My favorite part of the place was called “Milestones of Refreshment.” It’s a series of ten galleries that you can wander deeper and deeper into, at your own pace. There are video clips playing, telling the story of the company, but the rest of it is decidedly low-tech. It’s the most museum-like part of the tour, and I really enjoyed browsing the vintage memorabilia and getting lost in my own memories and feelings of nostalgia.

The most high-tech part of the tour was a 4-D theater show, which I saved for near the end. It was amazing, but the over-the-top effects (such as moving/shaking seats and occasionally hyperbolic acting) are probably more popular with kids than adults. Still, the 4-D experience of speeding down an African river in a small boat delivering Coke to an isolated village was unforgettable.

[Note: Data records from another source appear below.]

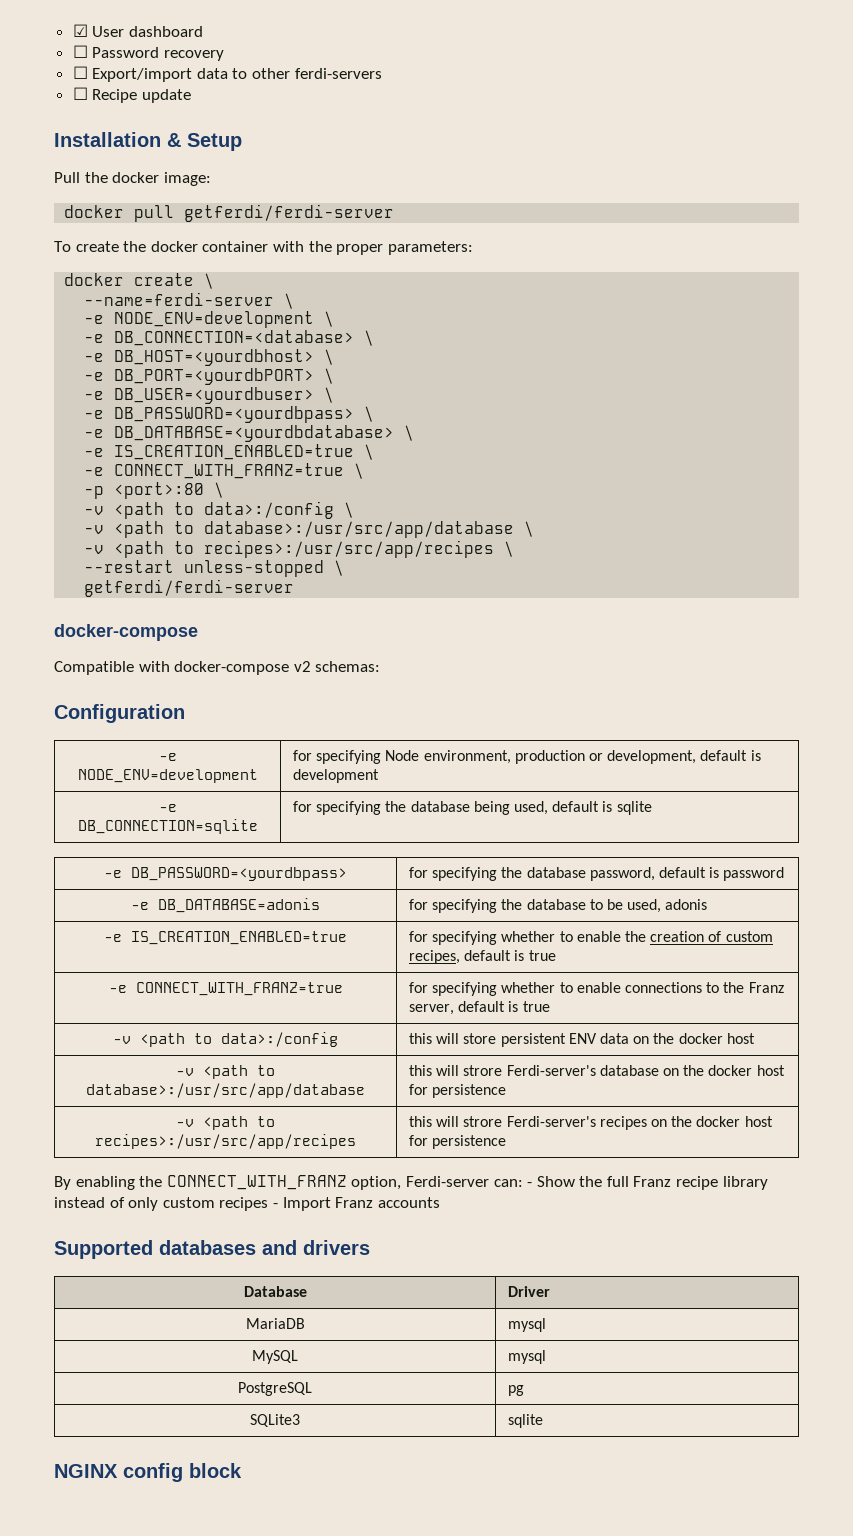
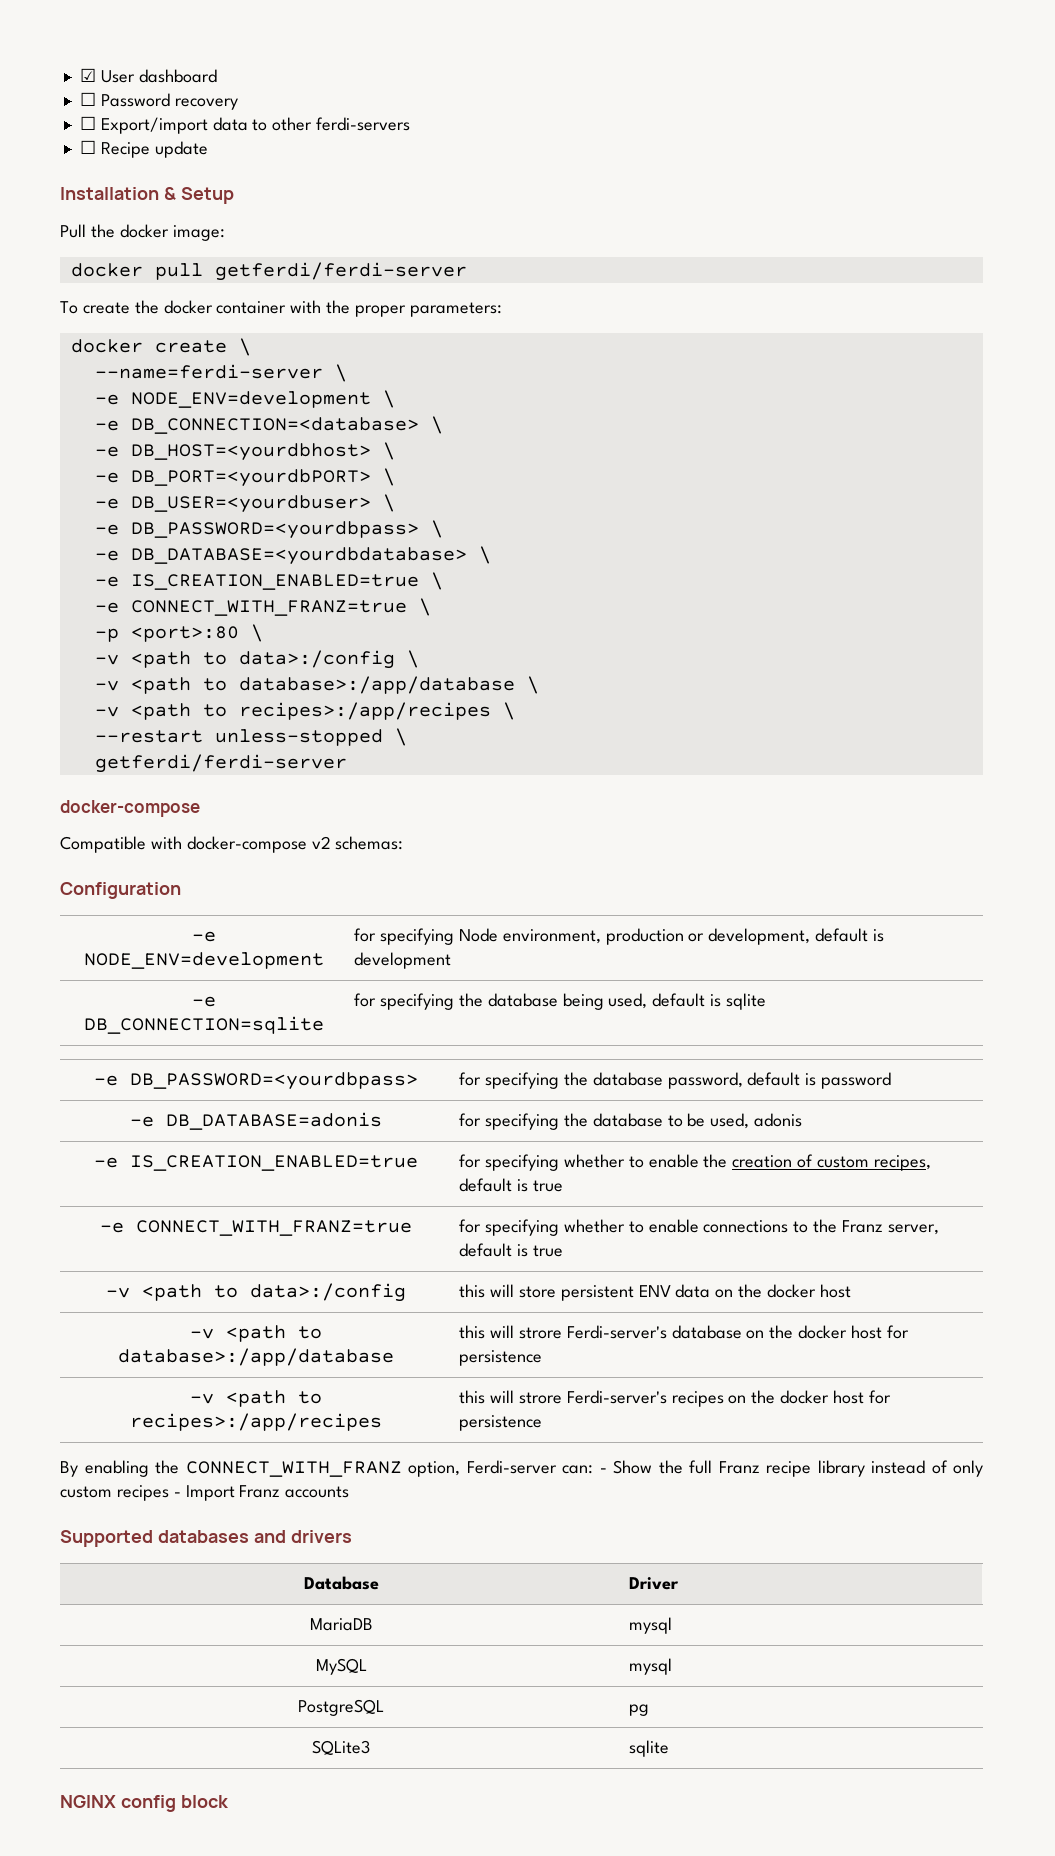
- -v <path to database>:/usr/src/app/database \
- -v <path to recipes>:/usr/src/app/recipes \
+ -v <path to database>:/app/database \
+ -v <path to recipes>:/app/recipes \
- -v <path to database>:/usr/src/app/database | this will strore Ferdi-server's database on the docker host for persistence
+ -v <path to database>:/app/database | this will strore Ferdi-server's database on the docker host for persistence
- -v <path to recipes>:/usr/src/app/recipes | this will strore Ferdi-server's recipes on the docker host for persistence
+ -v <path to recipes>:/app/recipes | this will strore Ferdi-server's recipes on the docker host for persistence

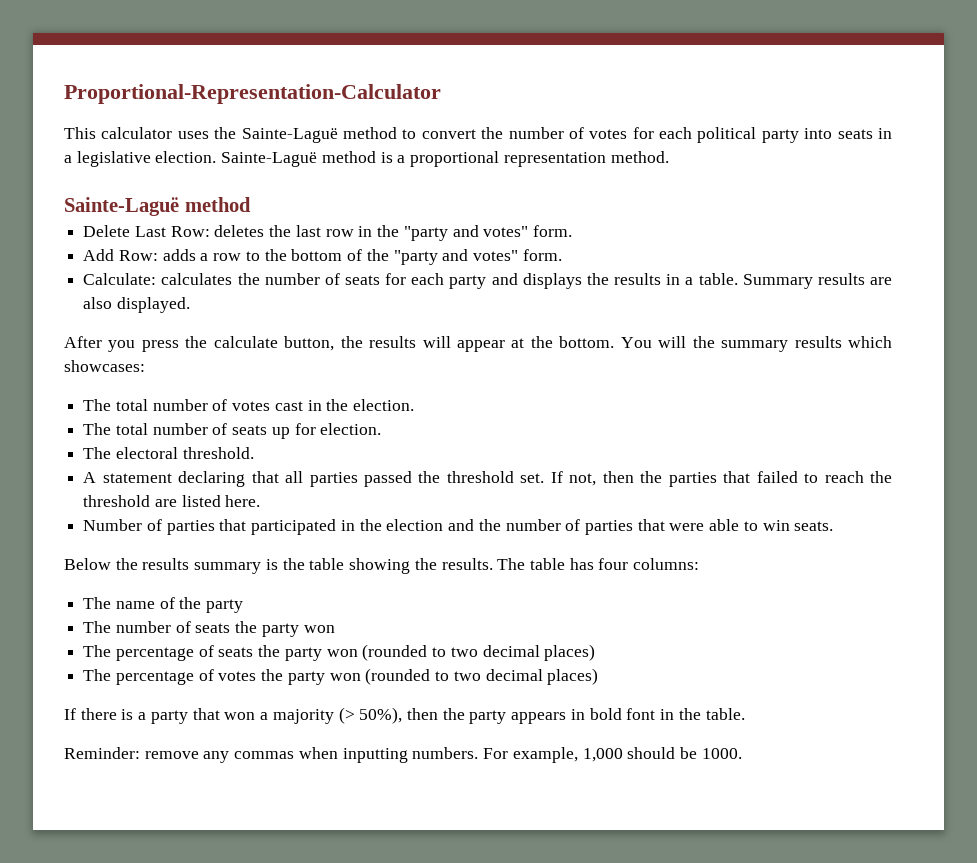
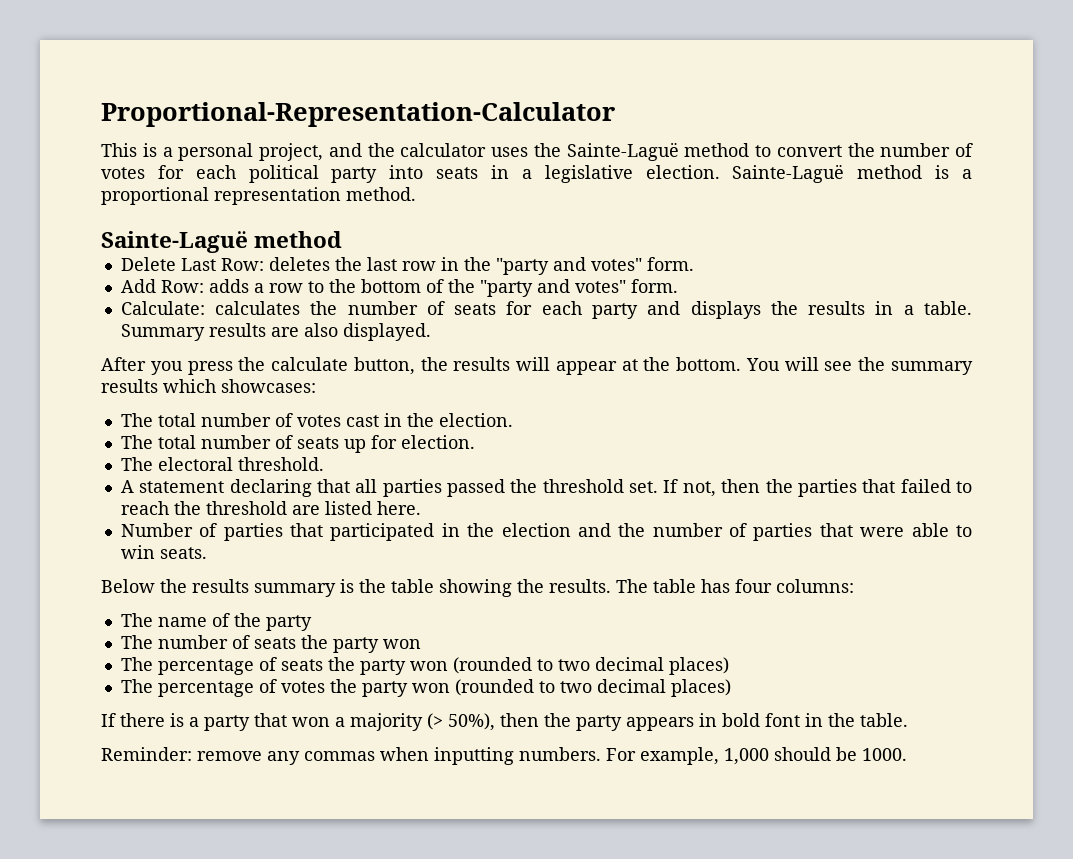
- This calculator uses the Sainte-Laguë method to convert the number of votes for each political party into seats in a legislative election.
+ This is a personal project, and the calculator uses the Sainte-Laguë method to convert the number of votes for each political party into seats in a legislative election.
- You will the summary results which showcases:
+ You will see the summary results which showcases:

The tour ends with a tasting room, filled with soda fountains dispensing sixty some odd different beverages that the Coca-Cola company sells all over the world. I tried a few of them, and am still puzzling over why a certain bubble gum flavored drink is so popular in Latin America, but mostly just enjoyed sipping Classic Coke itself.

I emerged from the building into warm Atlanta sunshine, which was a perfect match for how I was feeling inside: cozy, nostalgic, and like everything in the world was right. In other words, pretty much exactly how you’d expect to feel after nearly two hours of immersion in a Coca-Cola commercial. (Nearly forty-eight hours later, I still have some of that happy, upbeat music in my head.)

Am I simply a sucker for corporate advertising? I like to think not, but Coca-Cola is an interesting (and in many ways unique) product. It’s one of the best-known brands around the world, and I think all of us have special memories of times we enjoyed a Coke. The company’s marketing has always been warm, upbeat, positive, and focused on the way Coca-Cola brings people together. It reminds us of the times and places and people with whom we’ve experienced Coke; as such, it’s difficult to disentangle how many of my feelings for the product come from my experiences with the product itself, and how many feelings come from the marketing which reinforces my memories of those experiences.

All I know is, I thoroughly enjoyed my visit to Coca Cola World. And then, as I strolled across Centennial Olympic Park toward my hotel, I remembered the conference call that I’d need to be joining in a few minutes. And a check of my phone revealed an urgent data analysis request from a client. I quickened my pace, and tried to refocus my thoughts on work. Because as much as I like Coke, and as much as I enjoyed the morning’s tour, you can’t live your whole life immersed in a Coca Cola commercial.